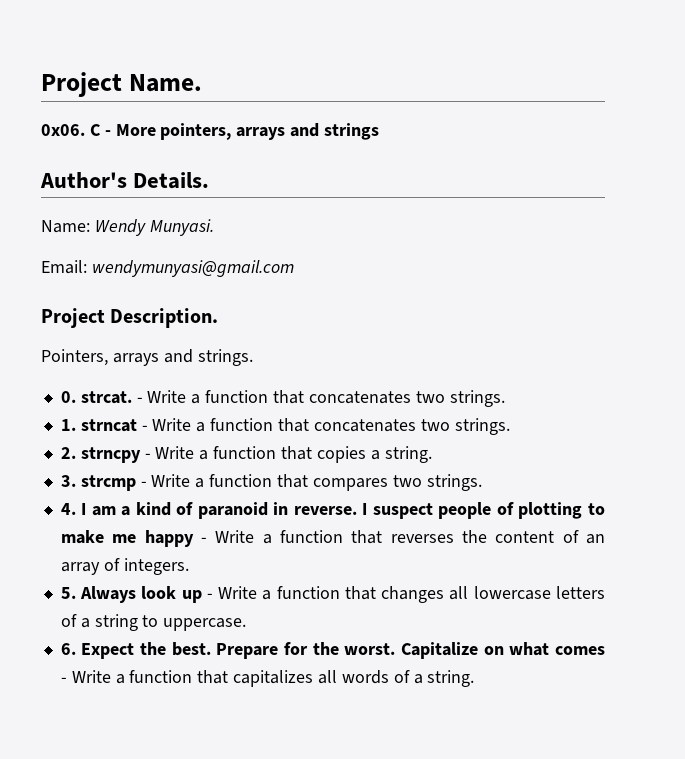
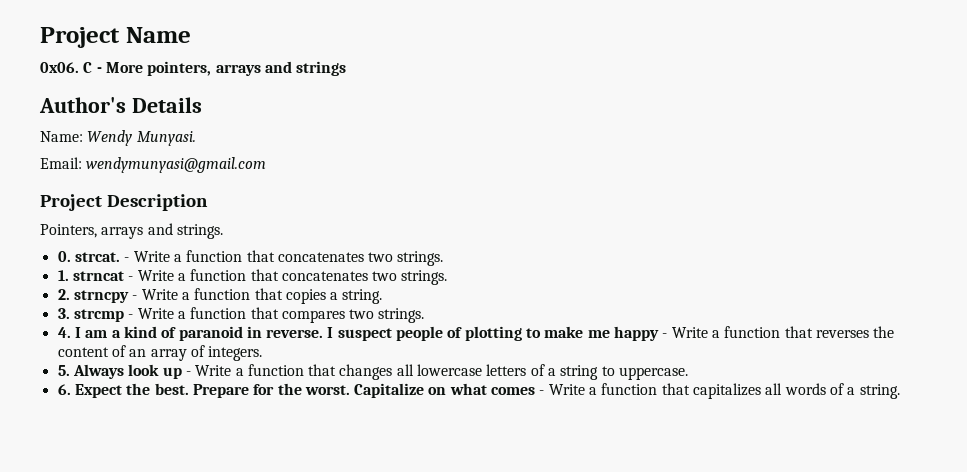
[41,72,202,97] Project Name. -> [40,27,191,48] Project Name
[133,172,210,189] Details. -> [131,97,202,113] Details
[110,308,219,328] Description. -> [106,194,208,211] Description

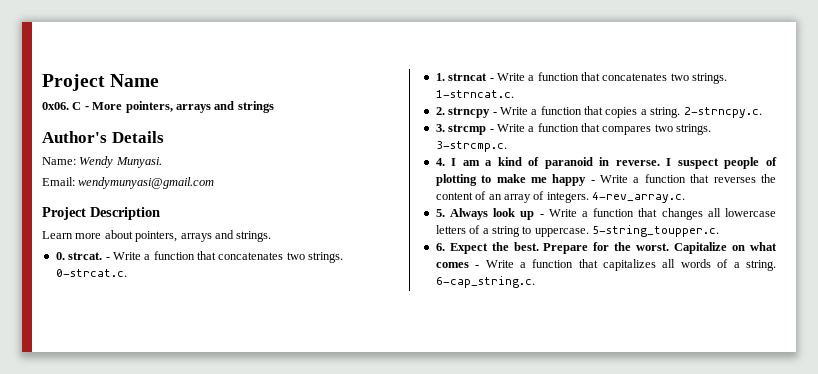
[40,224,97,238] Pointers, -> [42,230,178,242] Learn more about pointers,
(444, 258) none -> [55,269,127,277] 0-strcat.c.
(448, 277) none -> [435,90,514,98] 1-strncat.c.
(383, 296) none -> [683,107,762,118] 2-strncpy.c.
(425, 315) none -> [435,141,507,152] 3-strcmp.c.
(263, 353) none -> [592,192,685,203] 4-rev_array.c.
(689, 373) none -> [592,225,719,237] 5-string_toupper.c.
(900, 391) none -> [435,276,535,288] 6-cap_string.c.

---

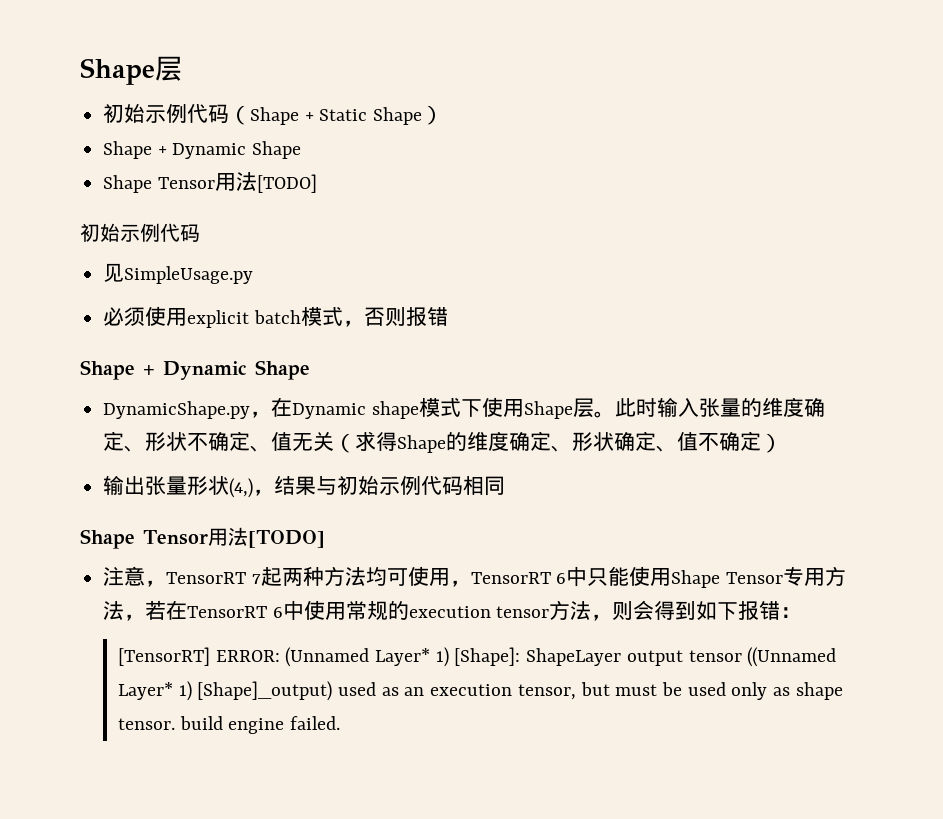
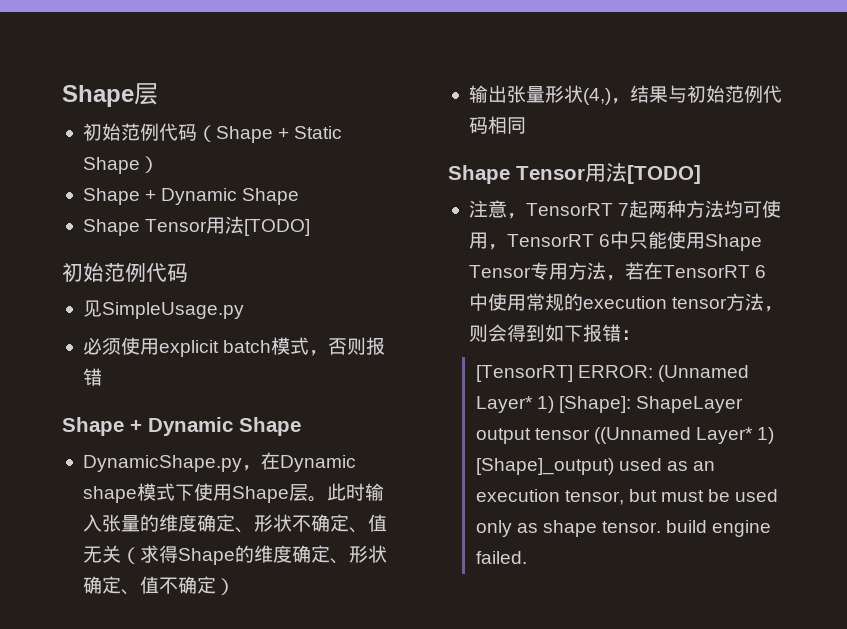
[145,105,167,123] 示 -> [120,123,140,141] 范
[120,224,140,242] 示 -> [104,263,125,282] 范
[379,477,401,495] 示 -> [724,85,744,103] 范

§ TASK REQUIREMENTS
Give back, exactly and without pictures, the stretch of the records above from the line containing "[41,72,202,97] Project Name." through the line containing "(689, 373) none", with both end lines included.

§ SOLVED EXERCISE
[41,72,202,97] Project Name. -> [40,27,191,48] Project Name
[133,172,210,189] Details. -> [131,97,202,113] Details
[110,308,219,328] Description. -> [106,194,208,211] Description

[40,224,97,238] Pointers, -> [42,230,178,242] Learn more about pointers,
(444, 258) none -> [55,269,127,277] 0-strcat.c.
(448, 277) none -> [435,90,514,98] 1-strncat.c.
(383, 296) none -> [683,107,762,118] 2-strncpy.c.
(425, 315) none -> [435,141,507,152] 3-strcmp.c.
(263, 353) none -> [592,192,685,203] 4-rev_array.c.
(689, 373) none -> [592,225,719,237] 5-string_toupper.c.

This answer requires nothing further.